Ciò avviene in quanto al suo interno è presente un trasformatore, ossia un componente necessario alla ricarica dei dispositivi elettronici, che consuma energia anche quando non sta ricaricando alcun device.

E se la spesa di un singolo caricabatterie costantemente collegato alla presa di corrente continua ad essere irrisoria (meno di 1 euro all’anno), bisogna considerare che in casa potrebbero esserci diversi caricatori in questa situazione.

Peraltro, se tutti avessero tale abitudine, a livello globale ogni giorno si verificherebbe un notevole spreco di energia elettrica, aspetto non trascurabile in uno specifico momento storico come quello attuale in cui i costi dell’energia sono sempre più alti.

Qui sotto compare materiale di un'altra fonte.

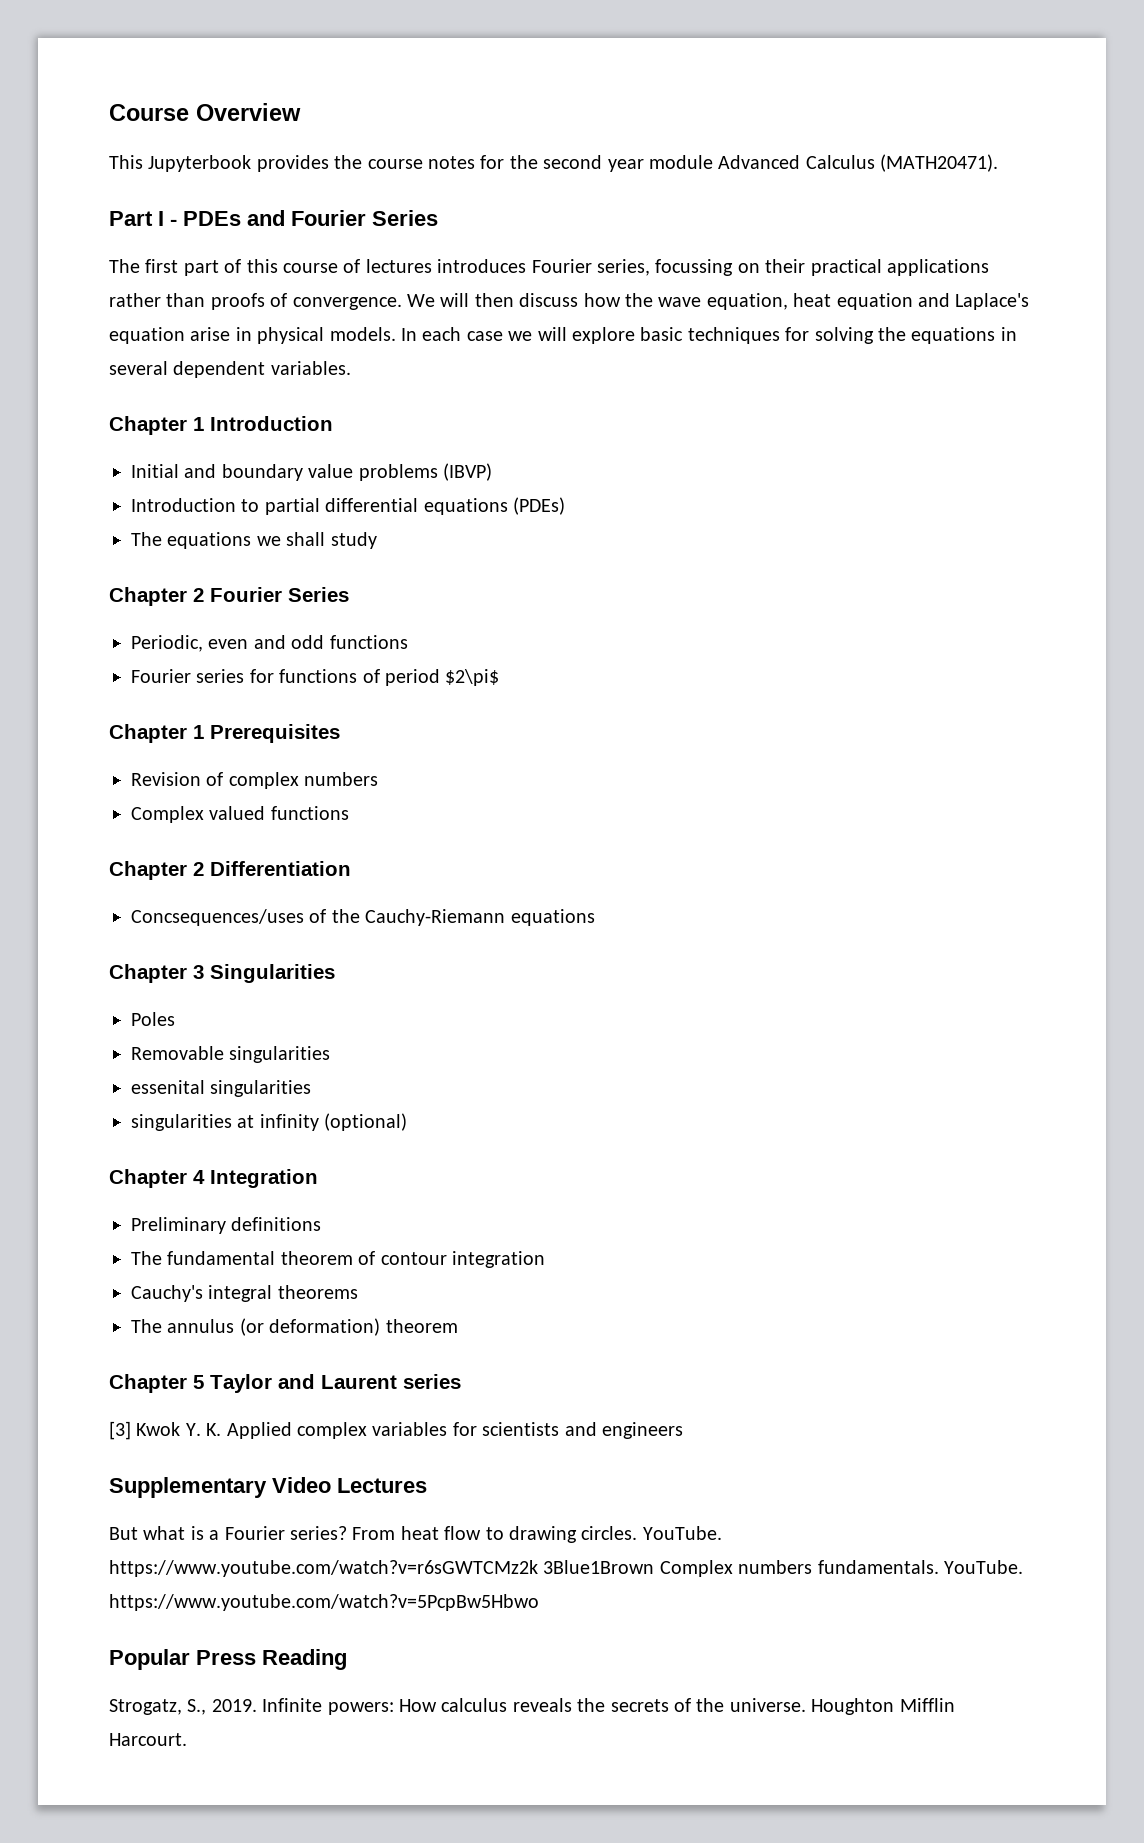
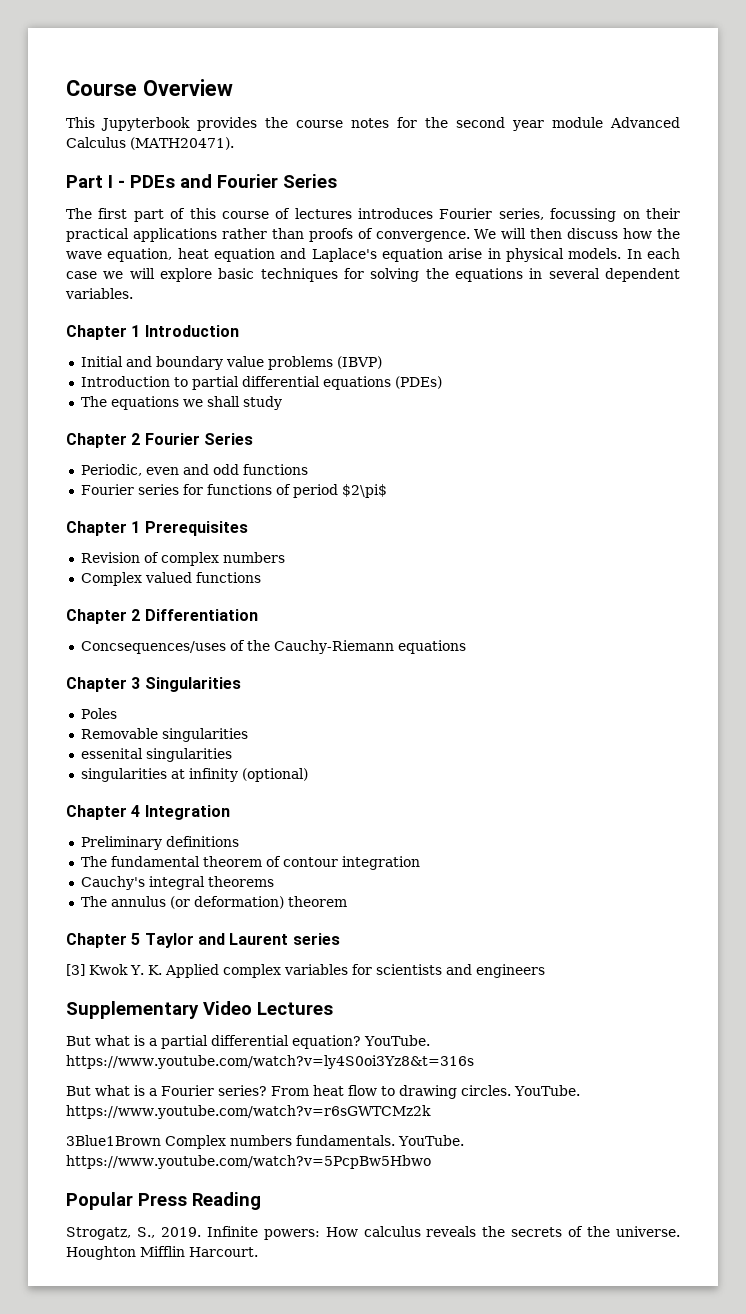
(427, 1485) none -> [66,1035,430,1049] [66,1055,474,1069] // But what is a partial differential equation? YouTube. https://www.youtube.com/watch?v=ly4S0oi3Yz8&t=316s
(538, 1568) none -> (431, 1112) //

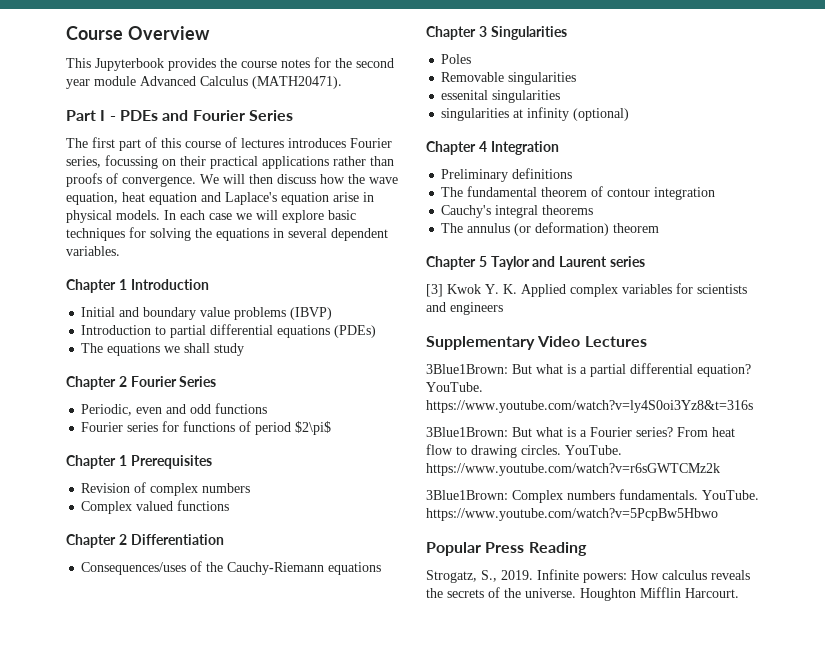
[80,641,226,654] Concsequences/uses -> [81,562,187,575] Consequences/uses
(333, 1008) none -> [426,364,508,374] 3Blue1Brown:
(474, 1062) none -> [426,427,508,437] 3Blue1Brown:
[66,1135,161,1146] 3Blue1Brown -> [426,490,508,500] 3Blue1Brown:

Consumi a parte, c’è anche un altro aspetto di cui bisogna tenere conto: un caricabatterie costantemente collegato alla presa di corrente potrebbe surriscaldarsi, con il conseguente rischio di esplosioni o incendi e il pericolo aumenta nel caso in cui si dovessero usare caricatori che non rispettano le normative UE.

In sostanza, se anche voi avete questa brutta abitudine, è arrivato il momento di porvi rimedio.